We demonstrated the efficacy of the floating window ANCOVA method by comparing chlorophyll and salinity transect data taken at the North Inlet, SC estuary during flooding and ebbing tides in Winter, Spring, and Summer 1991. Chlorophyll concentrations represented the biological characteristics of the estuarine water column and salinity represented the physical processes affecting that water column. We found total dissimilarity in the magnitude of salinity data from one season to the next at all scales, but inter-seasonal similarity in spatial patterns over both short (hourly) and long (monthly) time scales. We also found a large seasonal dissimilarity in the magnitude of chlorophyll levels, as expected.
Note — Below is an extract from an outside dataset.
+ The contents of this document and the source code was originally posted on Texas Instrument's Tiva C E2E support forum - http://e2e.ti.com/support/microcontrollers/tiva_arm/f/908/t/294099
Spatial patterns in phytoplankton biomass (as chlorophyll concentrations) appeared to be largely controlled by the physical processes represented with the salinity data. Often, we observed greater dissimilarity in biological and physical parameters from one tide to the next [on a given day] than from one season to the next. In these cases, the greatest flood-ebb differences were associated with landscape-level influences - from rivers and the coastal ocean - that varied greatly with direction of tidal flow. We are currently using spatially articulate aquatic transect data and the floating window ANCOVA technique to validate spatial simulation models at different scales. By using this variable-scale statistical technique to determine coherence between the actual transect data and model output from simulations run at different scales, we will test hypotheses about the scale-dependent relationships between data resolution and model predictability in landscape analysis.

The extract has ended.